### Brief
In this exercise, return each entry exactly as given.

### Supplied data
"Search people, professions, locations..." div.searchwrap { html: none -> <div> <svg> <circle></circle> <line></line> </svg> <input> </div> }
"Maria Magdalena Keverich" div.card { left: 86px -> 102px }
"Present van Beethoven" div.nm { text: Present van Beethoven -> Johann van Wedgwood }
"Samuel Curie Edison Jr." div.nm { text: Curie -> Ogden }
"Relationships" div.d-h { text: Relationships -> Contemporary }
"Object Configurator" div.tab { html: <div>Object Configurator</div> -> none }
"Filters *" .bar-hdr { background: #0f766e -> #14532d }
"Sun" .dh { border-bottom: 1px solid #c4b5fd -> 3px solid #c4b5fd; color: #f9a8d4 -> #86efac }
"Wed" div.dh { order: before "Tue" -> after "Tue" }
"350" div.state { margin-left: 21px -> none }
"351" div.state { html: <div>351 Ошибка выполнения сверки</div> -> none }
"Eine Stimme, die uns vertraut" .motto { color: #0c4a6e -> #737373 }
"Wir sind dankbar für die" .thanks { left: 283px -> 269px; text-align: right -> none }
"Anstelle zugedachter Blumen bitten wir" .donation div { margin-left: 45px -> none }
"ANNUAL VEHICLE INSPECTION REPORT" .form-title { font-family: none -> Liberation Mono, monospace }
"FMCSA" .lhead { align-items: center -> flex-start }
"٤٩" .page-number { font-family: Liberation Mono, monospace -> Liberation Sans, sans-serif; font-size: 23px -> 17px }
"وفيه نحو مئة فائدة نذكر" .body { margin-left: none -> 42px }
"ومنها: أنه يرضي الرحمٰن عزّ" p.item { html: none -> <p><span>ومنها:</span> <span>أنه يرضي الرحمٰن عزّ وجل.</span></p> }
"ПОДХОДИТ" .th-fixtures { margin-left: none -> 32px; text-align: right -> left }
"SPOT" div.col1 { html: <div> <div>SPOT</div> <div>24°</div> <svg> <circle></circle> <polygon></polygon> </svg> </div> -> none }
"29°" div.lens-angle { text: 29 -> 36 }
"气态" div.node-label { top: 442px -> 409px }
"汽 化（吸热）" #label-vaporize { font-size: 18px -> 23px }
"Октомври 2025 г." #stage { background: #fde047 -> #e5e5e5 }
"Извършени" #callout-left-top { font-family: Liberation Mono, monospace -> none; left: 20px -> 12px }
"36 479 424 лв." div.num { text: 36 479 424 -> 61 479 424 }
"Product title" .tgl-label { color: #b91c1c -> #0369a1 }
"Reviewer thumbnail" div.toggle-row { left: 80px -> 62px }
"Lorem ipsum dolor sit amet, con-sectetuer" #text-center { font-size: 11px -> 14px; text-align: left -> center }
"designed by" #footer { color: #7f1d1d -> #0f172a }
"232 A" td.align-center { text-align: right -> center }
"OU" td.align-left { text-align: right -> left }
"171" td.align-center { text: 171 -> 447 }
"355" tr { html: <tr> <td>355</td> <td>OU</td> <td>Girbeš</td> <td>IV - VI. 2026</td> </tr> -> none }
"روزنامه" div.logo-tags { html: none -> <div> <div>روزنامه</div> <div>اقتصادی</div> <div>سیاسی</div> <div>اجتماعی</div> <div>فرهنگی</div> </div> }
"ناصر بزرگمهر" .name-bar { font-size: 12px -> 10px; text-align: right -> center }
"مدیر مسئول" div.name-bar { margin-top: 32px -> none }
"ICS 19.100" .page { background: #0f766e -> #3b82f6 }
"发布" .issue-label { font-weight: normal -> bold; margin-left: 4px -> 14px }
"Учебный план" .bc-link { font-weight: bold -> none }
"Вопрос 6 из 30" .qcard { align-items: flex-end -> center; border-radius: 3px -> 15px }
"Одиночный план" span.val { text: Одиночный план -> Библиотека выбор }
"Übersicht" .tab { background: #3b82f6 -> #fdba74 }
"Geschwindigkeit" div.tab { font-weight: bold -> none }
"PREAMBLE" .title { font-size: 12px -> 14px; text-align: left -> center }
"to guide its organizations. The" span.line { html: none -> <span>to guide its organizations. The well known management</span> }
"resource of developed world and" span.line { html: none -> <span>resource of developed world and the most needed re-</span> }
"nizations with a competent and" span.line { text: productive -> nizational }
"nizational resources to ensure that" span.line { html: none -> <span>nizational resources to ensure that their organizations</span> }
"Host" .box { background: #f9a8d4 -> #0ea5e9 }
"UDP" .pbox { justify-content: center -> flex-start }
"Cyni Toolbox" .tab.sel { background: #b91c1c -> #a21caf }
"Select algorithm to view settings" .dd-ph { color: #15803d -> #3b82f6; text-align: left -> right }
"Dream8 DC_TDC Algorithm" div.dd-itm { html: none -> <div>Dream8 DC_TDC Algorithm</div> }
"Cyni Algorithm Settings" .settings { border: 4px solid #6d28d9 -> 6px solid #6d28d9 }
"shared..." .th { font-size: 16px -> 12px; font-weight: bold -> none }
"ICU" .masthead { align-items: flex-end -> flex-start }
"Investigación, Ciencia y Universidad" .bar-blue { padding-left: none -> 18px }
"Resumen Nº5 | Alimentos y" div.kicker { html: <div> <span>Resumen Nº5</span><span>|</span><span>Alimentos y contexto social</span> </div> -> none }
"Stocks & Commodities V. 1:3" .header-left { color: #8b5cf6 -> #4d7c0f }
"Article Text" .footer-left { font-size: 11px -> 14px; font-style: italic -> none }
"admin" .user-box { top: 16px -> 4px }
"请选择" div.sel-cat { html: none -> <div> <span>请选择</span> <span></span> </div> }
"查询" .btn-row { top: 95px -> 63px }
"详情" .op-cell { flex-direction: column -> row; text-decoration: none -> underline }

### Expected output
"Search people, professions, locations..." div.searchwrap { html: none -> <div> <svg> <circle></circle> <line></line> </svg> <input> </div> }
"Maria Magdalena Keverich" div.card { left: 86px -> 102px }
"Present van Beethoven" div.nm { text: Present van Beethoven -> Johann van Wedgwood }
"Samuel Curie Edison Jr." div.nm { text: Curie -> Ogden }
"Relationships" div.d-h { text: Relationships -> Contemporary }
"Object Configurator" div.tab { html: <div>Object Configurator</div> -> none }
"Filters *" .bar-hdr { background: #0f766e -> #14532d }
"Sun" .dh { border-bottom: 1px solid #c4b5fd -> 3px solid #c4b5fd; color: #f9a8d4 -> #86efac }
"Wed" div.dh { order: before "Tue" -> after "Tue" }
"350" div.state { margin-left: 21px -> none }
"351" div.state { html: <div>351 Ошибка выполнения сверки</div> -> none }
"Eine Stimme, die uns vertraut" .motto { color: #0c4a6e -> #737373 }
"Wir sind dankbar für die" .thanks { left: 283px -> 269px; text-align: right -> none }
"Anstelle zugedachter Blumen bitten wir" .donation div { margin-left: 45px -> none }
"ANNUAL VEHICLE INSPECTION REPORT" .form-title { font-family: none -> Liberation Mono, monospace }
"FMCSA" .lhead { align-items: center -> flex-start }
"٤٩" .page-number { font-family: Liberation Mono, monospace -> Liberation Sans, sans-serif; font-size: 23px -> 17px }
"وفيه نحو مئة فائدة نذكر" .body { margin-left: none -> 42px }
"ومنها: أنه يرضي الرحمٰن عزّ" p.item { html: none -> <p><span>ومنها:</span> <span>أنه يرضي الرحمٰن عزّ وجل.</span></p> }
"ПОДХОДИТ" .th-fixtures { margin-left: none -> 32px; text-align: right -> left }
"SPOT" div.col1 { html: <div> <div>SPOT</div> <div>24°</div> <svg> <circle></circle> <polygon></polygon> </svg> </div> -> none }
"29°" div.lens-angle { text: 29 -> 36 }
"气态" div.node-label { top: 442px -> 409px }
"汽 化（吸热）" #label-vaporize { font-size: 18px -> 23px }
"Октомври 2025 г." #stage { background: #fde047 -> #e5e5e5 }
"Извършени" #callout-left-top { font-family: Liberation Mono, monospace -> none; left: 20px -> 12px }
"36 479 424 лв." div.num { text: 36 479 424 -> 61 479 424 }
"Product title" .tgl-label { color: #b91c1c -> #0369a1 }
"Reviewer thumbnail" div.toggle-row { left: 80px -> 62px }
"Lorem ipsum dolor sit amet, con-sectetuer" #text-center { font-size: 11px -> 14px; text-align: left -> center }
"designed by" #footer { color: #7f1d1d -> #0f172a }
"232 A" td.align-center { text-align: right -> center }
"OU" td.align-left { text-align: right -> left }
"171" td.align-center { text: 171 -> 447 }
"355" tr { html: <tr> <td>355</td> <td>OU</td> <td>Girbeš</td> <td>IV - VI. 2026</td> </tr> -> none }
"روزنامه" div.logo-tags { html: none -> <div> <div>روزنامه</div> <div>اقتصادی</div> <div>سیاسی</div> <div>اجتماعی</div> <div>فرهنگی</div> </div> }
"ناصر بزرگمهر" .name-bar { font-size: 12px -> 10px; text-align: right -> center }
"مدیر مسئول" div.name-bar { margin-top: 32px -> none }
"ICS 19.100" .page { background: #0f766e -> #3b82f6 }
"发布" .issue-label { font-weight: normal -> bold; margin-left: 4px -> 14px }
"Учебный план" .bc-link { font-weight: bold -> none }
"Вопрос 6 из 30" .qcard { align-items: flex-end -> center; border-radius: 3px -> 15px }
"Одиночный план" span.val { text: Одиночный план -> Библиотека выбор }
"Übersicht" .tab { background: #3b82f6 -> #fdba74 }
"Geschwindigkeit" div.tab { font-weight: bold -> none }
"PREAMBLE" .title { font-size: 12px -> 14px; text-align: left -> center }
"to guide its organizations. The" span.line { html: none -> <span>to guide its organizations. The well known management</span> }
"resource of developed world and" span.line { html: none -> <span>resource of developed world and the most needed re-</span> }
"nizations with a competent and" span.line { text: productive -> nizational }
"nizational resources to ensure that" span.line { html: none -> <span>nizational resources to ensure that their organizations</span> }
"Host" .box { background: #f9a8d4 -> #0ea5e9 }
"UDP" .pbox { justify-content: center -> flex-start }
"Cyni Toolbox" .tab.sel { background: #b91c1c -> #a21caf }
"Select algorithm to view settings" .dd-ph { color: #15803d -> #3b82f6; text-align: left -> right }
"Dream8 DC_TDC Algorithm" div.dd-itm { html: none -> <div>Dream8 DC_TDC Algorithm</div> }
"Cyni Algorithm Settings" .settings { border: 4px solid #6d28d9 -> 6px solid #6d28d9 }
"shared..." .th { font-size: 16px -> 12px; font-weight: bold -> none }
"ICU" .masthead { align-items: flex-end -> flex-start }
"Investigación, Ciencia y Universidad" .bar-blue { padding-left: none -> 18px }
"Resumen Nº5 | Alimentos y" div.kicker { html: <div> <span>Resumen Nº5</span><span>|</span><span>Alimentos y contexto social</span> </div> -> none }
"Stocks & Commodities V. 1:3" .header-left { color: #8b5cf6 -> #4d7c0f }
"Article Text" .footer-left { font-size: 11px -> 14px; font-style: italic -> none }
"admin" .user-box { top: 16px -> 4px }
"请选择" div.sel-cat { html: none -> <div> <span>请选择</span> <span></span> </div> }
"查询" .btn-row { top: 95px -> 63px }
"详情" .op-cell { flex-direction: column -> row; text-decoration: none -> underline }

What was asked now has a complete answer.